== RECORDS SUPPLIED ==

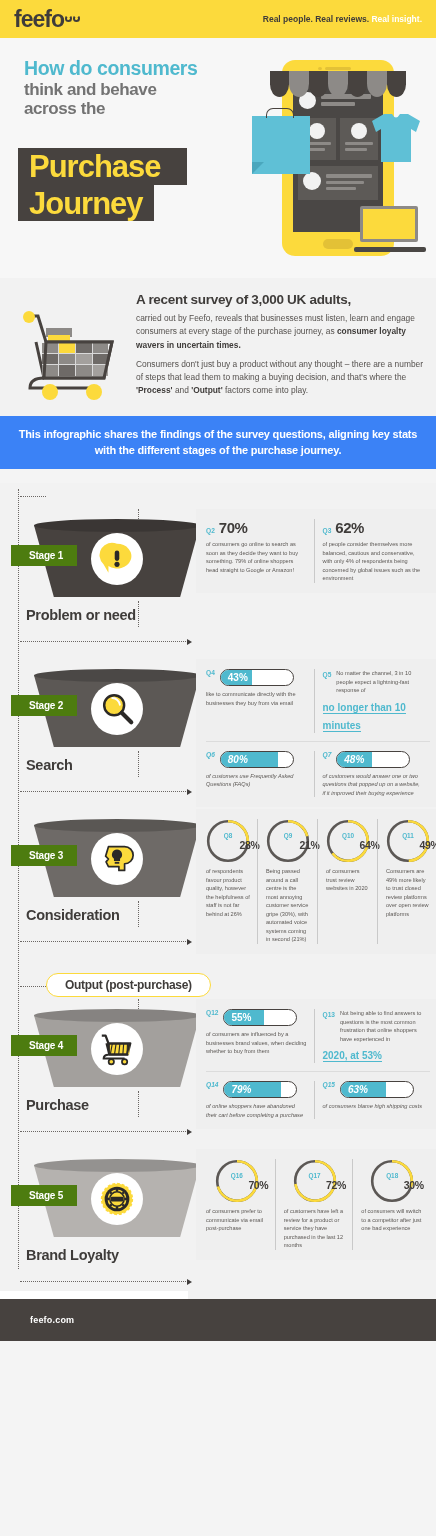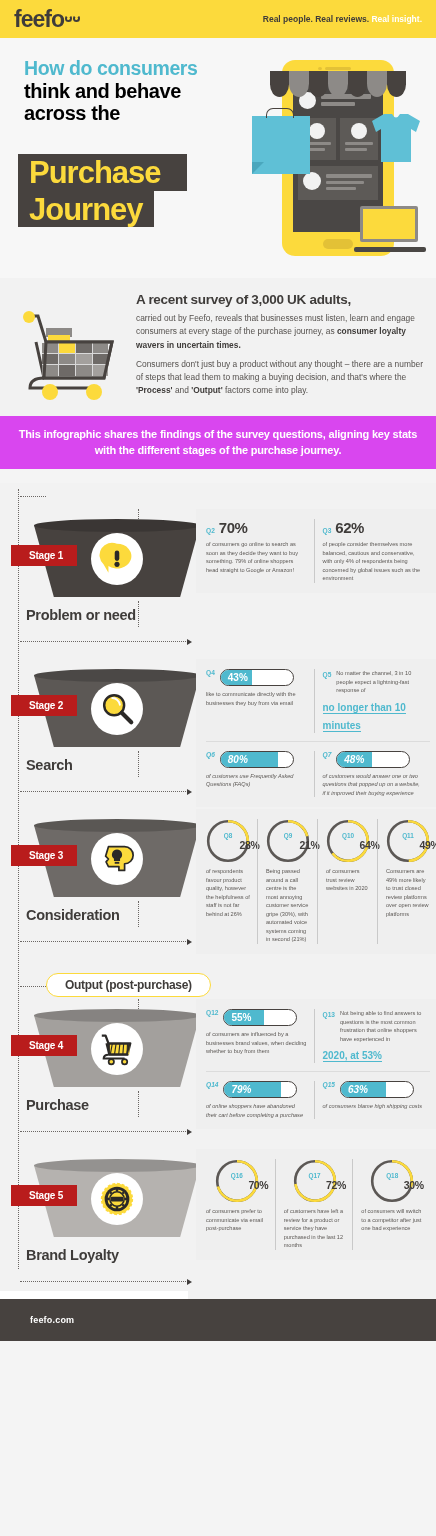--- a/index.html
+++ b/index.html
@@ -26,22 +26,22 @@
   .logo-text { font-size:23px; font-weight:bold; color:#3f3c3a; letter-spacing:-1px; line-height:1; }
   .logo-eyes { display:flex; gap:1px; margin-left:1px; margin-bottom:9px; }
   .eye { width:7px; height:7px; border-radius:50%; border:2px solid #3f3c3a; border-top-color:transparent; }
   .tagline { font-size:8.5px; font-weight:bold; color:#3f3c3a; }
   .tagline .hl { color:#ffffff; }
 
   
   .hero { position:relative; height:240px; background:#f7f7f7; }
   .hero-title { position:absolute; left:24px; top:20px; width:230px; }
   .t1 { font-size:19.5px; font-weight:bold; color:#4FB9CE; line-height:1.12; letter-spacing:-0.4px;}
-  .t2 { font-size:20px; font-weight:bold; color:#000000; line-height:1.12; letter-spacing:-0.4px;}
-  .plaque { position:absolute; left:18px; top:116px; width:184px; }
+  .t2 { font-size:17px; font-weight:bold; color:#737373; line-height:1.12; letter-spacing:-0.4px;}
+  .plaque { position:absolute; left:18px; top:110px; width:184px; }
   .plaque-row { background:#47423f; display:inline-block; padding:3px 11px 1px 11px; }
   .plaque-row.r1 { padding-right:26px; }
   .plaque-txt { font-size:31px; font-weight:bold; color:#FCDA3C; line-height:1.05; letter-spacing:-1px; }
 
   
   .illus { position:absolute; right:8px; top:16px; width:176px; height:212px; }
   .phone { position:absolute; left:30px; top:6px; width:112px; height:196px; background:#FCDA3C; border-radius:13px; }
   .phone-spk { position:absolute; left:50%; top:7px; transform:translateX(-50%); width:26px; height:3px; background:#e3c136; border-radius:2px;}
   .phone-spk2 { position:absolute; left:36px; top:7px; width:4px; height:3px; background:#e3c136; border-radius:50%;}
   .phone-home { position:absolute; left:50%; bottom:7px; transform:translateX(-50%); width:30px; height:10px; background:#e3c136; border-radius:5px;}
@@ -62,21 +62,21 @@
 
   
   .survey { position:relative; height:138px; background:#f2f2f2; padding:14px 12px 0 0; }
   .cart-ill { position:absolute; left:8px; top:28px; width:120px; height:100px; }
   .survey-txt { margin-left:136px; }
   .s-head { font-size:13.5px; font-weight:bold; color:#3f3c3a; letter-spacing:-0.3px; margin-bottom:5px;}
   .s-p { font-size:8.4px; color:#55514e; line-height:1.58; margin-bottom:6px; }
   .s-p b { color:#3f3c3a; }
 
   
-  .banner { background:#d946ef; padding:11px 18px; text-align:center; }
+  .banner { background:#3b82f6; padding:11px 18px; text-align:center; }
   .banner-t { font-size:11px; font-weight:bold; color:#fff; line-height:1.42; letter-spacing:-0.2px;}
 
   
   .journey { position:relative; background:#f2f2f2; padding-bottom:0; }
   .spine { position:absolute; left:18px; top:6px; bottom:30px; border-left:1.4px dotted #6b6764; }
 
   .phase { position:relative; margin:14px 0 0 0; height:26px; }
   .phase-pill {
     position:absolute; left:46px; top:0; background:#fff; border:1.8px solid #FCDA3C;
     border-radius:14px; padding:4px 18px; font-size:12px; font-weight:bold; color:#3f3c3a;
@@ -90,21 +90,21 @@
   .funnel-wrap { position:absolute; left:34px; top:10px; width:166px; height:78px; }
   .funnel { position:relative; width:166px; height:78px; }
   .funnel-top { position:absolute; left:0; top:0; width:166px; height:13px; border-radius:50%; }
   .funnel-body { position:absolute; left:0; top:6px; width:166px; height:72px; }
   .funnel-ico {
     position:absolute; left:50%; top:14px; transform:translateX(-50%);
     width:52px; height:52px; border-radius:50%; background:#fff;
     display:flex; align-items:center; justify-content:center;
   }
   .stage-badge {
-    position:absolute; left:11px; top:36px; background:#b91c1c; color:#fff;
+    position:absolute; left:11px; top:36px; background:#4d7c0f; color:#fff;
     font-size:10px; font-weight:bold; padding:5px 14px 5px 18px; letter-spacing:-0.2px; z-index:4;
   }
   .stage-name { position:absolute; left:26px; top:98px; font-size:14.5px; font-weight:bold; color:#3f3c3a; letter-spacing:-0.3px; line-height:1.15;}
   .stage-arrow { position:absolute; left:20px; top:132px; width:168px; border-top:1.4px dotted #6b6764;}
   .stage-arrow:after { content:''; position:absolute; right:-4px; top:-3.5px; width:0;height:0;
       border-left:5px solid #3f3c3a; border-top:3px solid transparent; border-bottom:3px solid transparent;}
   .stage-down { position:absolute; left:138px; top:88px; height:32px; border-left:1.4px dotted #6b6764;}
 
   .headline { position:absolute; left:202px; top:22px; width:234px; background:#FCDA3C; padding:8px 10px 8px 10px;}
   .headline-t { font-size:9.2px; font-weight:bold; color:#3f3c3a; line-height:1.45; }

===

WORK REQUIRED -
Retype each record exactly as it appears above and drop the images.

TASK ANSWER -
--- a/index.html
+++ b/index.html
@@ -26,22 +26,22 @@
   .logo-text { font-size:23px; font-weight:bold; color:#3f3c3a; letter-spacing:-1px; line-height:1; }
   .logo-eyes { display:flex; gap:1px; margin-left:1px; margin-bottom:9px; }
   .eye { width:7px; height:7px; border-radius:50%; border:2px solid #3f3c3a; border-top-color:transparent; }
   .tagline { font-size:8.5px; font-weight:bold; color:#3f3c3a; }
   .tagline .hl { color:#ffffff; }
 
   
   .hero { position:relative; height:240px; background:#f7f7f7; }
   .hero-title { position:absolute; left:24px; top:20px; width:230px; }
   .t1 { font-size:19.5px; font-weight:bold; color:#4FB9CE; line-height:1.12; letter-spacing:-0.4px;}
-  .t2 { font-size:20px; font-weight:bold; color:#000000; line-height:1.12; letter-spacing:-0.4px;}
-  .plaque { position:absolute; left:18px; top:116px; width:184px; }
+  .t2 { font-size:17px; font-weight:bold; color:#737373; line-height:1.12; letter-spacing:-0.4px;}
+  .plaque { position:absolute; left:18px; top:110px; width:184px; }
   .plaque-row { background:#47423f; display:inline-block; padding:3px 11px 1px 11px; }
   .plaque-row.r1 { padding-right:26px; }
   .plaque-txt { font-size:31px; font-weight:bold; color:#FCDA3C; line-height:1.05; letter-spacing:-1px; }
 
   
   .illus { position:absolute; right:8px; top:16px; width:176px; height:212px; }
   .phone { position:absolute; left:30px; top:6px; width:112px; height:196px; background:#FCDA3C; border-radius:13px; }
   .phone-spk { position:absolute; left:50%; top:7px; transform:translateX(-50%); width:26px; height:3px; background:#e3c136; border-radius:2px;}
   .phone-spk2 { position:absolute; left:36px; top:7px; width:4px; height:3px; background:#e3c136; border-radius:50%;}
   .phone-home { position:absolute; left:50%; bottom:7px; transform:translateX(-50%); width:30px; height:10px; background:#e3c136; border-radius:5px;}
@@ -62,21 +62,21 @@
 
   
   .survey { position:relative; height:138px; background:#f2f2f2; padding:14px 12px 0 0; }
   .cart-ill { position:absolute; left:8px; top:28px; width:120px; height:100px; }
   .survey-txt { margin-left:136px; }
   .s-head { font-size:13.5px; font-weight:bold; color:#3f3c3a; letter-spacing:-0.3px; margin-bottom:5px;}
   .s-p { font-size:8.4px; color:#55514e; line-height:1.58; margin-bottom:6px; }
   .s-p b { color:#3f3c3a; }
 
   
-  .banner { background:#d946ef; padding:11px 18px; text-align:center; }
+  .banner { background:#3b82f6; padding:11px 18px; text-align:center; }
   .banner-t { font-size:11px; font-weight:bold; color:#fff; line-height:1.42; letter-spacing:-0.2px;}
 
   
   .journey { position:relative; background:#f2f2f2; padding-bottom:0; }
   .spine { position:absolute; left:18px; top:6px; bottom:30px; border-left:1.4px dotted #6b6764; }
 
   .phase { position:relative; margin:14px 0 0 0; height:26px; }
   .phase-pill {
     position:absolute; left:46px; top:0; background:#fff; border:1.8px solid #FCDA3C;
     border-radius:14px; padding:4px 18px; font-size:12px; font-weight:bold; color:#3f3c3a;
@@ -90,21 +90,21 @@
   .funnel-wrap { position:absolute; left:34px; top:10px; width:166px; height:78px; }
   .funnel { position:relative; width:166px; height:78px; }
   .funnel-top { position:absolute; left:0; top:0; width:166px; height:13px; border-radius:50%; }
   .funnel-body { position:absolute; left:0; top:6px; width:166px; height:72px; }
   .funnel-ico {
     position:absolute; left:50%; top:14px; transform:translateX(-50%);
     width:52px; height:52px; border-radius:50%; background:#fff;
     display:flex; align-items:center; justify-content:center;
   }
   .stage-badge {
-    position:absolute; left:11px; top:36px; background:#b91c1c; color:#fff;
+    position:absolute; left:11px; top:36px; background:#4d7c0f; color:#fff;
     font-size:10px; font-weight:bold; padding:5px 14px 5px 18px; letter-spacing:-0.2px; z-index:4;
   }
   .stage-name { position:absolute; left:26px; top:98px; font-size:14.5px; font-weight:bold; color:#3f3c3a; letter-spacing:-0.3px; line-height:1.15;}
   .stage-arrow { position:absolute; left:20px; top:132px; width:168px; border-top:1.4px dotted #6b6764;}
   .stage-arrow:after { content:''; position:absolute; right:-4px; top:-3.5px; width:0;height:0;
       border-left:5px solid #3f3c3a; border-top:3px solid transparent; border-bottom:3px solid transparent;}
   .stage-down { position:absolute; left:138px; top:88px; height:32px; border-left:1.4px dotted #6b6764;}
 
   .headline { position:absolute; left:202px; top:22px; width:234px; background:#FCDA3C; padding:8px 10px 8px 10px;}
   .headline-t { font-size:9.2px; font-weight:bold; color:#3f3c3a; line-height:1.45; }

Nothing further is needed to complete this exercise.